Musicalement, vous avez senti la différence?

Clairement. Il y a plus d’humain, plus de jeu! Sur HH, c’était une autre approche : on a eu une attitude de producteurs, avec des coupes, des rajouts… Là, on a remarqué que pas mal de choses fonctionnaient telles quelles, que ça sonnait juste sans retouches. L’émotion y est plus claire, plus sensible.

Ce dernier disque a toutefois été « coupé » de moitié parce que la première version était « trop déprimante », selon vos termes. Est-il donc difficile d’être léger par les temps qui courent? 

C’est certain, le monde est dans un mauvais état, et ça va de mal en pis. Alors oui, une partie de l’album, les premiers morceaux en réalité, était extrêmement déprimante. C’était le résultat de ce qui se passait autour de nous, la pandémie, le flou qui l’accompagnait, les soucis personnels… Mais au bout d’un moment, on s’est dit que ce n’était pas ce que l’on voulait faire passer au public. Il faut tendre vers la lumière! On a envie que les gens dansent avec nous, et pas de les enfoncer encore plus en profondeur après ce bazar généralisé.

Le titre C’est la vie, est-ce à voir comme un appel à la « positive attitude », l’ADN même d’Hyphen Hyphen? 

Oui, il y a de ça. De se dire que quoi qu’il arrive dans la vie, il faut avancer, se battre. Il ne faut pas se morfondre, mais essayer de transformer nos peines en feux de joie.

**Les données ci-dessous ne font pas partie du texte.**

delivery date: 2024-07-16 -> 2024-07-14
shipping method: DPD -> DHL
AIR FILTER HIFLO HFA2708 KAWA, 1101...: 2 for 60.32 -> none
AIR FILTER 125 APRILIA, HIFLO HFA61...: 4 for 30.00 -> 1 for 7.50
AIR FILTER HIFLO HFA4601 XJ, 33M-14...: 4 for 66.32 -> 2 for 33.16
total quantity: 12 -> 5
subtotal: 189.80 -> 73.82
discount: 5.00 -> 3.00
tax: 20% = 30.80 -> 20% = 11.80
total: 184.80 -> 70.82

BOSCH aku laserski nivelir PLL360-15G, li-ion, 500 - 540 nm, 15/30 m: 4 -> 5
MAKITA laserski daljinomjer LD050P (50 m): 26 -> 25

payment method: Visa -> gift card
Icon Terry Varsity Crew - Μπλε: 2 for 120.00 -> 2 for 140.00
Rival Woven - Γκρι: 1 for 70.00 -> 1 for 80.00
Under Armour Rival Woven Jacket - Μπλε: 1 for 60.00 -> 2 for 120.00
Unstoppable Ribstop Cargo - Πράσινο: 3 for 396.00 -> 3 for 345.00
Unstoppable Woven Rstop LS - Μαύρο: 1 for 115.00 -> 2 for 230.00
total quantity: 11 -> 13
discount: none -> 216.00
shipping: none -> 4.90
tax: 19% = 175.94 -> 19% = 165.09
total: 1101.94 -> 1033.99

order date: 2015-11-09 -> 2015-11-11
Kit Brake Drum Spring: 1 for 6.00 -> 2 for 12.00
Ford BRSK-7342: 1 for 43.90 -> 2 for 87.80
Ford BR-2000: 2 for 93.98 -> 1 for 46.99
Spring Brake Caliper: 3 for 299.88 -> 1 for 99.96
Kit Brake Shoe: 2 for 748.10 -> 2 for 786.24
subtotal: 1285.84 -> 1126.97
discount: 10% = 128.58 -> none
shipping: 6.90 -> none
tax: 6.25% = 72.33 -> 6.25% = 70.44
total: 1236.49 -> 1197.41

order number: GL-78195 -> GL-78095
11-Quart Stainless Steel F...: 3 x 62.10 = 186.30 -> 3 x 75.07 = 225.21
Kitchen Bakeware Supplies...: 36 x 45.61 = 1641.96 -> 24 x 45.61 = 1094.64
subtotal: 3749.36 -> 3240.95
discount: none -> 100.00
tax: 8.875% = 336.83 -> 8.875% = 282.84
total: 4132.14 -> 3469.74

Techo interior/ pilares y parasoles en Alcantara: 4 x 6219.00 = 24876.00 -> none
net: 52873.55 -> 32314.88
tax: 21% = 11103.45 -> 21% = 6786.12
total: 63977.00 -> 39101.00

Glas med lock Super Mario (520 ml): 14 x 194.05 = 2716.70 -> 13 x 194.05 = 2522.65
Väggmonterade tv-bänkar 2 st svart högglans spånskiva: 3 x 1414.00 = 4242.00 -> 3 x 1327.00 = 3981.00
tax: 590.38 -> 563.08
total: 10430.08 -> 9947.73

On aime semer la pagaille !

Les douze titres de l’album sont de nature dansante, solaire. Est-ce le meilleur des moyens pour se libérer, vous comme le public, du poids des problèmes?

C’est totalement ça, même si les morceaux ne sont pas tout le temps joyeux. Cela s’observe notamment dans les textes où il y a une forte part de mélancolie. On n’arrive pas à s’en détacher, car on n’est jamais totalement heureux!

Est-ce le rôle d’un artiste, selon vous, de rendre le climat anxiogène plus léger? 

À partir du moment où l’on a la parole et que l’on a des choses à défendre, oui, c’est important de l’utiliser. Il y a des causes qui nous tiennent à cœur et qu’il est important de défendre. Mais plus simplement, si on arrive à faire oublier aux gens, ne serait-ce que l’espace d’un instant, le chaos du monde, c’est déjà gagné.

Est-ce compliqué de transmettre une énergie positive tout en défendant des thèmes qui ne prêtent pas à sourire?

(Il réfléchit) Les deux s’imbriquent bien. Comme je l’ai déjà dit, on est une bande de personnes un peu tristes, un peu bancales, mais on essaye d’oublier ça avec la musique. C’est l’espoir qui anime ce groupe depuis toujours. Ça se ressent jusque dans les harmonies que l’on utilise : elles sont toujours très ouvertes, jamais fermées. Alors oui, la vie est pleine de peines, de failles, de cicatrices, mais malgré tout, il y a toujours moyen d’aller de l’avant.

À l’automne, vous partez pour les États-Unis, après une première tentative avortée en 2020. Espérez-vous que le public américain soit aussi réceptif à votre musique que celui français et européen? 

On l’espère! C’est un but, un rêve d’adolescent. Mais on a déjà pu s’en faire une petite idée en juin dernier, quand on a joué en plein cœur de Central Park à New York, dans le cadre d’une soirée qui mettait en avant des groupes français. Ce qu’on a senti immédiatement, c’est que les spectateurs comprenaient toutes les paroles. Ce qui, heureusement, ne les a pas empêchés de danser, même sous la pluie!

C’est la vie,
d’Hyphen Hyphen.

Le groupe est en concert à l’Atelier (Luxembourg) demain, à partir de 20 h.